While it’s true that our deeds cannot save us and take us to heaven, deeds do still need to reflect a spirit of thanksgiving, for our salvation. WHAT WE DO MATTERS.
Being, as some say, “saved” is about knowing God’s grace. But being a Christ follower is deeper yet.
The problem (or perhaps the opportunity) we face in Edmonton and indeed in Canada is that it’s a largely secular culture.
It is certainly true that if you drive through Abbotsford or Oklahoma you will find a church full of people on every corner. And that’s very 1958 (the height of “church attendance” in the Presbyterian Church in Canada) – the time when my former congregation in Regina built an education wing and a full court gymnasium for the 805 children registered for Sunday School.
Christians today often lament the loss of Christendom when Christianity was an accepted part of Canadian culture. We look around at a non-Christian world and wonder how we’re supposed to live out as lives devoted to Jesus in this context. But really, was John’s community any different? We are simply closer to the original context of the Bible now than we were 10 years ago.
John writes, “No one has ever seen God” (by which he means THE FATHER) “but if we love one another,”, then he continues, “God lives in us, and his love is made complete in us.”
Several years ago, I heard this story about a family of mice who lived all their lives in a large piano. And to them in their tiny piano world came the music of the instrument, filling all the dark spaces with sound and harmony. At first, the mice were impressed by it. They drew comfort and wonder from the thought that there was Someone/Something who made the beautiful music — though invisible to them. They loved to think of the Great Player whom they could not see.
Then one day a daring mouse climbed up part of the piano to the highest position and then the little mouse returned very thoughtfully. See, the little mouse had found how the music was made. He saw science. Wires were the secret; tightly stretched wires of graduated lengths and width which trembled and vibrated; each making a sound of its own. They must revise all their old beliefs: only the most conservative could any longer believe in the Great Unseen Player.
Later, another explorer carried the explanation further. This mouse too traveled the furthest realms of the piano world. Hammers were now the secret, numbers of hammers dancing and leaping on the wires – they made the sounds by striking the wires. This was a more complicated theory, but it all went to show that they lived in a purely mechanical and mathematical world. After some time, the Great Unseen Player came to be thought of as something of a myth. But the great pianist continued to play anyway, and the beautiful music continued to fill their tiny world with wonder, nevertheless. (The Mice in the Piano Blue 117)

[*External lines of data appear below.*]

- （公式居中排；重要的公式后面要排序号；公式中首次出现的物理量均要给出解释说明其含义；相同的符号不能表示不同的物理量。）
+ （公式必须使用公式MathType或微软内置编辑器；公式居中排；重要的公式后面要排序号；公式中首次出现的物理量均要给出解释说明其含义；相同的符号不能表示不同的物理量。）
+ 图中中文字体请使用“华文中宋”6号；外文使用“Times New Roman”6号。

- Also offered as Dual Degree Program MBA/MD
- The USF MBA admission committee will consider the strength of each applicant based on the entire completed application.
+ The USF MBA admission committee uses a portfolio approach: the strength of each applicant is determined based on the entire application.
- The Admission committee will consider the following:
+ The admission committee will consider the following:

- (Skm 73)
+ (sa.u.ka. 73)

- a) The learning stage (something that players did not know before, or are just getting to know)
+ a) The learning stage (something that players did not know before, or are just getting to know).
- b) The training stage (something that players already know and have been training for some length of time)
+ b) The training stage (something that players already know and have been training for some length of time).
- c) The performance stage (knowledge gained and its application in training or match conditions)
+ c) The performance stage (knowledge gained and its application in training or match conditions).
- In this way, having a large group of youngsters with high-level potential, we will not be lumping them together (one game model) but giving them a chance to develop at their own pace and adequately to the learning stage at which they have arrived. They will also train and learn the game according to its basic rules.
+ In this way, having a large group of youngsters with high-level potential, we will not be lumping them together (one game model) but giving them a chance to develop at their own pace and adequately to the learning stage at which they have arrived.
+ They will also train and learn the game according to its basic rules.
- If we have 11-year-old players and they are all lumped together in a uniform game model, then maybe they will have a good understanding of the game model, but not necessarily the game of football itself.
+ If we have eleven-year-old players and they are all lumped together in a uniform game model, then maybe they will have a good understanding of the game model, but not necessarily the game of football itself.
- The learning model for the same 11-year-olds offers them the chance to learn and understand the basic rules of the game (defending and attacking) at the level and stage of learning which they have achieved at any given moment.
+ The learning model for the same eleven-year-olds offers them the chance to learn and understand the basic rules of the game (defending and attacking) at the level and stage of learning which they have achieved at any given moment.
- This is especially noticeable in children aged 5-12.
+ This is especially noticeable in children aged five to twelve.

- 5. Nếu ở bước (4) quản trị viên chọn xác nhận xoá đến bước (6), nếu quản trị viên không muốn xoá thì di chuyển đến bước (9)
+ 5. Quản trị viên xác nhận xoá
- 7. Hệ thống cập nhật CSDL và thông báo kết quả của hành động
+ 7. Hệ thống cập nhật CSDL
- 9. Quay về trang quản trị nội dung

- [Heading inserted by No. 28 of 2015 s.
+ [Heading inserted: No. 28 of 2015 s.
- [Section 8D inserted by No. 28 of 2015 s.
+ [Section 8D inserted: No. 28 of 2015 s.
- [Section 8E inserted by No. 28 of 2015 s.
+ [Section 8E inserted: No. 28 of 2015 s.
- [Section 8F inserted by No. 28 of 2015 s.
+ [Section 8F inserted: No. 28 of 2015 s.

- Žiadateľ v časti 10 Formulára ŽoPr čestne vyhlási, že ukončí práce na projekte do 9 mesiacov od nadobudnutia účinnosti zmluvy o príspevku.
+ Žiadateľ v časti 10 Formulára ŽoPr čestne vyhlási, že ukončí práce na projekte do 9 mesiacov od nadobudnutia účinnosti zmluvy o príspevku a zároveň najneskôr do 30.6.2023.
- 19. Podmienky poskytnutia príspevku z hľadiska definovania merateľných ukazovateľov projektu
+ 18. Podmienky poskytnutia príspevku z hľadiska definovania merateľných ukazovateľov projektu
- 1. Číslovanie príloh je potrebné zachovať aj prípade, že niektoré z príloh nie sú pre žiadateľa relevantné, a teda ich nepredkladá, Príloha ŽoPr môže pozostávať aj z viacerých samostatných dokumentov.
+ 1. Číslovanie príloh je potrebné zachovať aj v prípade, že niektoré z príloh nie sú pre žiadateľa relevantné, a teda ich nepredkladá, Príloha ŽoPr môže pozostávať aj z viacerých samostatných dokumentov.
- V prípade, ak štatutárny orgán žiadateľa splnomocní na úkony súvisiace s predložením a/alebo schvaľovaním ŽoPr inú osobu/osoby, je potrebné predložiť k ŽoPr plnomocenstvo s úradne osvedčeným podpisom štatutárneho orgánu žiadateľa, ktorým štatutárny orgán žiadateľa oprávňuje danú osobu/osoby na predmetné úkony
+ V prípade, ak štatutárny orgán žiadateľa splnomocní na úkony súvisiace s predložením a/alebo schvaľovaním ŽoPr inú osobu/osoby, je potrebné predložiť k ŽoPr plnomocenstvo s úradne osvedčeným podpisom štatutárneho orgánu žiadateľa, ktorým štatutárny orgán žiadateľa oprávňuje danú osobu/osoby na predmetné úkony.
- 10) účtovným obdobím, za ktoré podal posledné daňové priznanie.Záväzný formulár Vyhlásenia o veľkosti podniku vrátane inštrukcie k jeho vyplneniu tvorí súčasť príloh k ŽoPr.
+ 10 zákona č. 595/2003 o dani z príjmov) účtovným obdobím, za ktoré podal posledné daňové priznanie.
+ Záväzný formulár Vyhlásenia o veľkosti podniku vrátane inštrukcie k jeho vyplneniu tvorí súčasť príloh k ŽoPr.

We live in a world that largely believes it’s eliminated the need for the Great Unseen Player (or as Tillich might say, “the great Ground of all being”). No one has seen the God, is not the calling card of the skeptic. And fair enough so. For as the scripture says, “for God is spirit”.
In the context of the early Church both John and Jesus argued that the Father could be seen, just in a unique way.
In the book of John, Jesus’ disciple Philip asks him a very blunt question any regular BC or Alberta or Ontario person might ask about God. He demands of Jesus, “Show us the Father”; to which Jesus responds, “Phillip, how can you ask me to show you the Father, if you have seen me, you have seen the father.”
Now I hope I’m not speaking too much out of turn here but if I’m being honest, I bet that answer didn’t really and fully satisfy Philip. In hindsight, I get it and he probably did too but it’s not exactly what he asked for.
I believe what Jesus said to be true, but I also know that even today people want to see God. And I also know that offering up anything other than exactly what is expected falls on deaf ears. It’s that way for the average person and sometimes it’s that way for us too.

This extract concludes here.